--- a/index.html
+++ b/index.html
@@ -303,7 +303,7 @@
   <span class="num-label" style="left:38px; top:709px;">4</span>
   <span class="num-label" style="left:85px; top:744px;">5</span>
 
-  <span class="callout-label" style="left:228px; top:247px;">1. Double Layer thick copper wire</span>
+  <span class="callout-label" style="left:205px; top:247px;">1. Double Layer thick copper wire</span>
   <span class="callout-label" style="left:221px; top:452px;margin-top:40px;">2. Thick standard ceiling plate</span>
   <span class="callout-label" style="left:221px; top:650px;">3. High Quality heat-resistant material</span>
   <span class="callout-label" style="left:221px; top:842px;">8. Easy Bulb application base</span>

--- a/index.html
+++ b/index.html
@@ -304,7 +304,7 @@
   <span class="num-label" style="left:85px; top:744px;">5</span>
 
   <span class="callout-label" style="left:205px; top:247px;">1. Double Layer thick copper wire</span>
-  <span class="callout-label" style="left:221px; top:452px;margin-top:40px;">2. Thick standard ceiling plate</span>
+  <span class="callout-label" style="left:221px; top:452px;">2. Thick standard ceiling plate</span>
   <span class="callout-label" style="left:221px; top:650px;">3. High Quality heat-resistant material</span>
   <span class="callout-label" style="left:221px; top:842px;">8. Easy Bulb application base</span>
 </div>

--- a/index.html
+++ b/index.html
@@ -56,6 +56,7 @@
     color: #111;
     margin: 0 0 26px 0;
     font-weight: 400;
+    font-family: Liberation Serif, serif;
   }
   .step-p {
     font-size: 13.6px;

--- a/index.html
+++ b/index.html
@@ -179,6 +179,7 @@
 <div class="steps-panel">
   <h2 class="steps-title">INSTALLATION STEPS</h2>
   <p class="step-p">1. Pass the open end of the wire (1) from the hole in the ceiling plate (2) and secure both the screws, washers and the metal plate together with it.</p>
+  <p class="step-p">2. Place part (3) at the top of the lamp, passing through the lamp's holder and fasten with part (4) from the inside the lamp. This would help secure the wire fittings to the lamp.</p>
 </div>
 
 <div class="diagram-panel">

════════

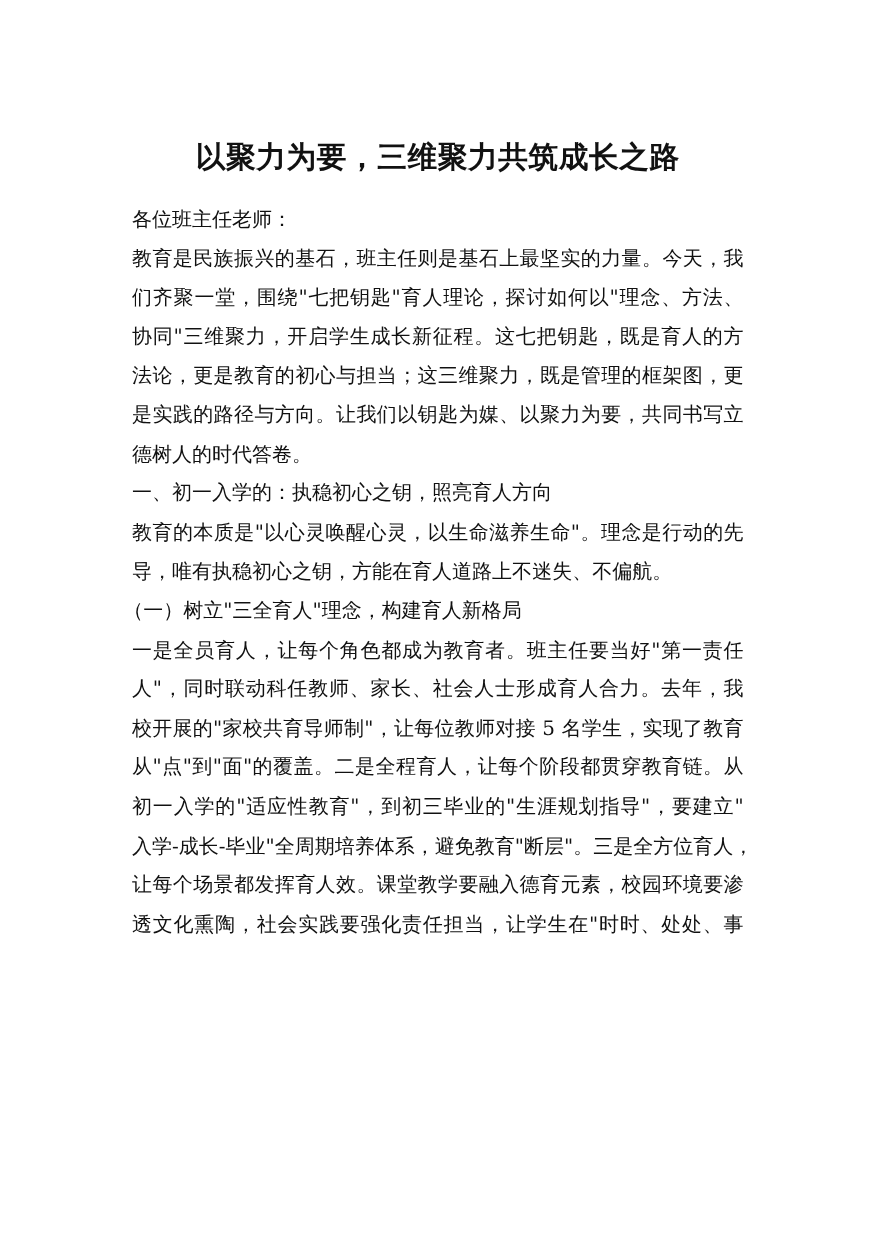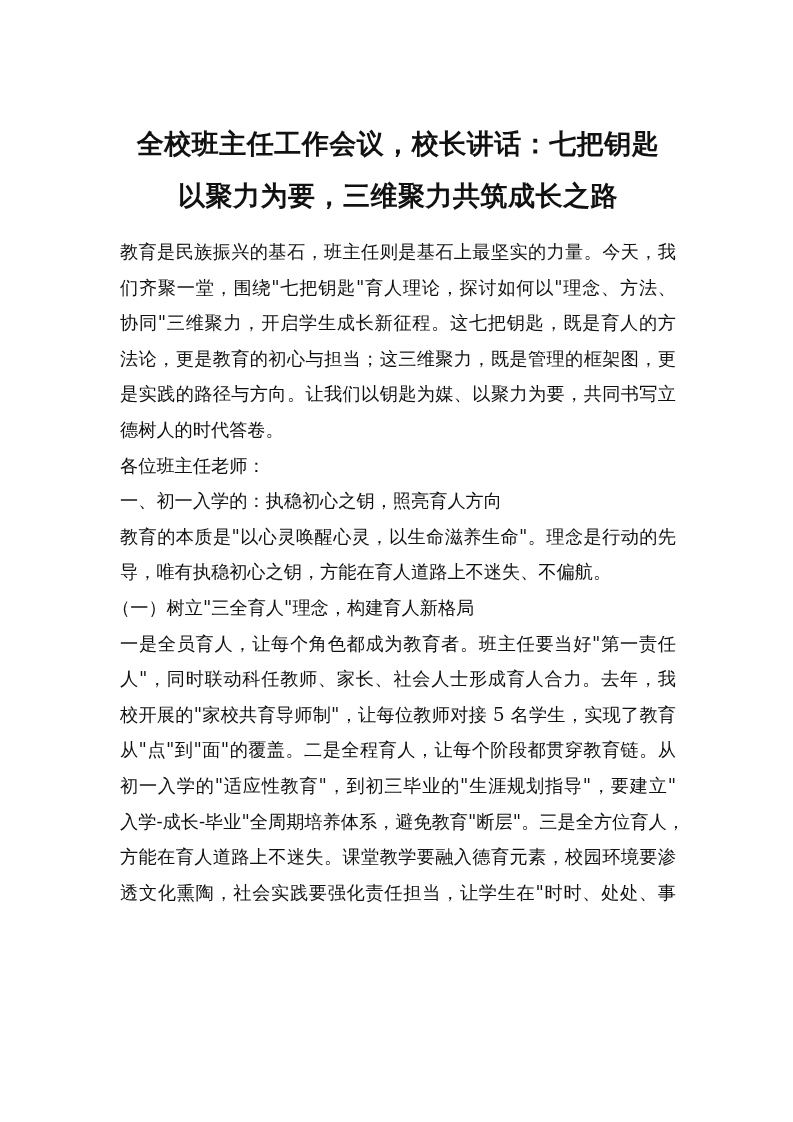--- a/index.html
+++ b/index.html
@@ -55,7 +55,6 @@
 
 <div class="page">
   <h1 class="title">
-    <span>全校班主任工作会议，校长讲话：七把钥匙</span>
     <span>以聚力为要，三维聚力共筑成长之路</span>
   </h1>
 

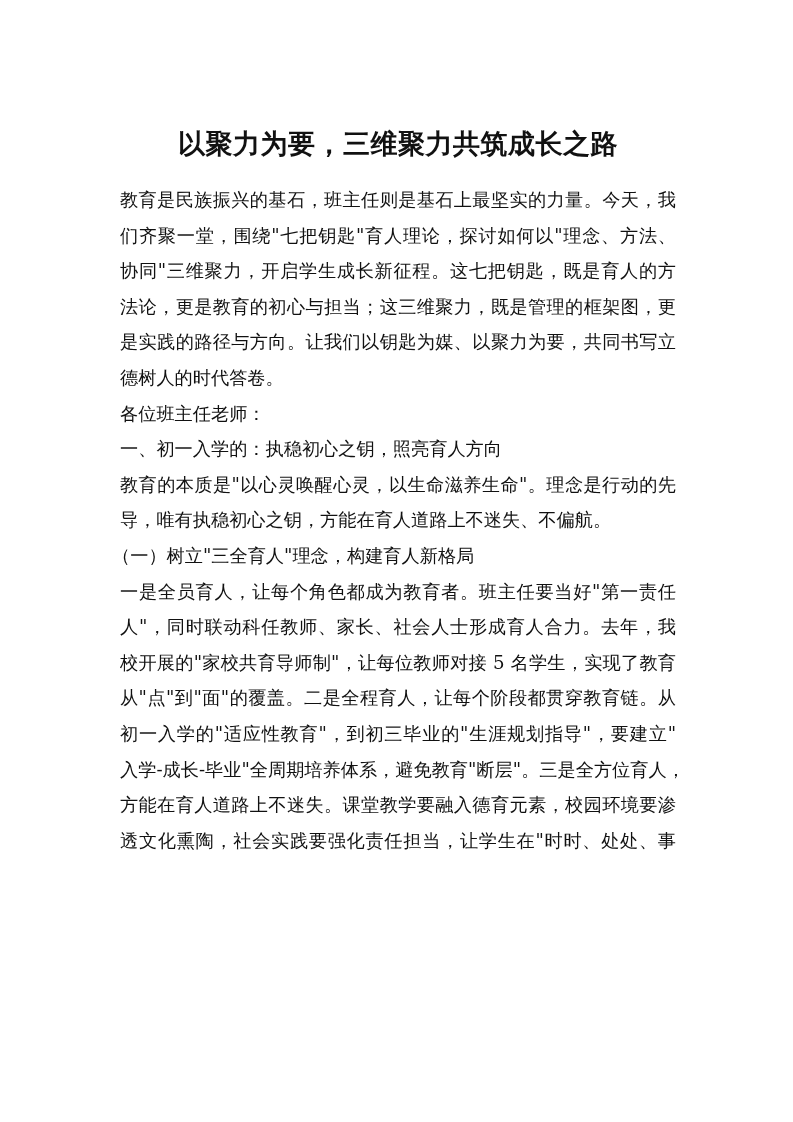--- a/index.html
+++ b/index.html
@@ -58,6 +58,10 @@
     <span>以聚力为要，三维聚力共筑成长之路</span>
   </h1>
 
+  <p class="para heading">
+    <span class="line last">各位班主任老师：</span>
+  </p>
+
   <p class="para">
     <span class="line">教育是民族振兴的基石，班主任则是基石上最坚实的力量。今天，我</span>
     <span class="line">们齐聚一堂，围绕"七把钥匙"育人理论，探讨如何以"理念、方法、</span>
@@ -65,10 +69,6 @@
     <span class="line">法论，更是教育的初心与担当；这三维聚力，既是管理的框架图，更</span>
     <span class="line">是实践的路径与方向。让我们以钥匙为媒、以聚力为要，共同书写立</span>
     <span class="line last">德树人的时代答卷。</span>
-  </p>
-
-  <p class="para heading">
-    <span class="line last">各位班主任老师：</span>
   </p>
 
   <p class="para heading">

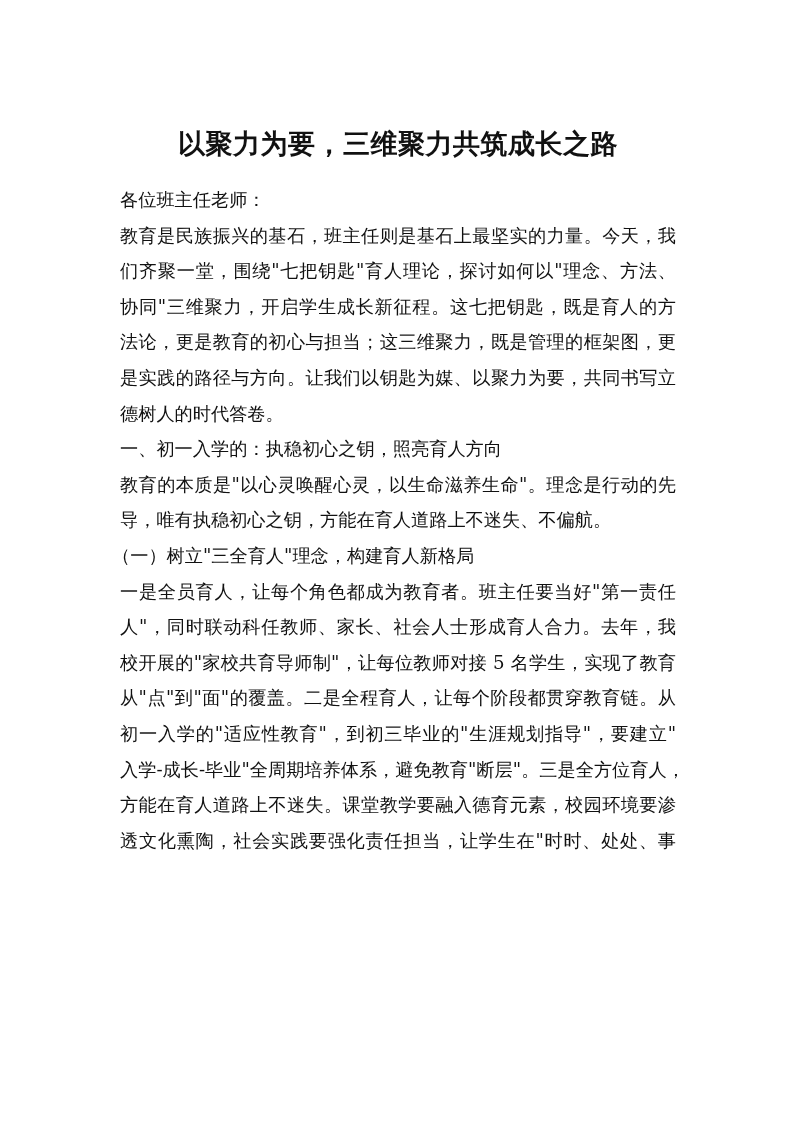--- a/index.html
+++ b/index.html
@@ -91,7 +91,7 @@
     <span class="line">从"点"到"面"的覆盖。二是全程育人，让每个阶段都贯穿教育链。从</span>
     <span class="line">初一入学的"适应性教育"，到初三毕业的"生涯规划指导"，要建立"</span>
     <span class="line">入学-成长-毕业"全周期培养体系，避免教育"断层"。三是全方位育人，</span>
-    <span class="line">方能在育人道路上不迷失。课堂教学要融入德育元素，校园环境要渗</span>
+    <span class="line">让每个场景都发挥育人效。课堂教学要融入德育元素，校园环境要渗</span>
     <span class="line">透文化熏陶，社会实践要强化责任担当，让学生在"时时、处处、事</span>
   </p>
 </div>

════════

DIRECTIONS FOR THIS TASK
Copy all lines of the listing above that contain the string "各位班主任老师".

YOUR RESPONSE
+    <span class="line last">各位班主任老师：</span>
-    <span class="line last">各位班主任老师：</span>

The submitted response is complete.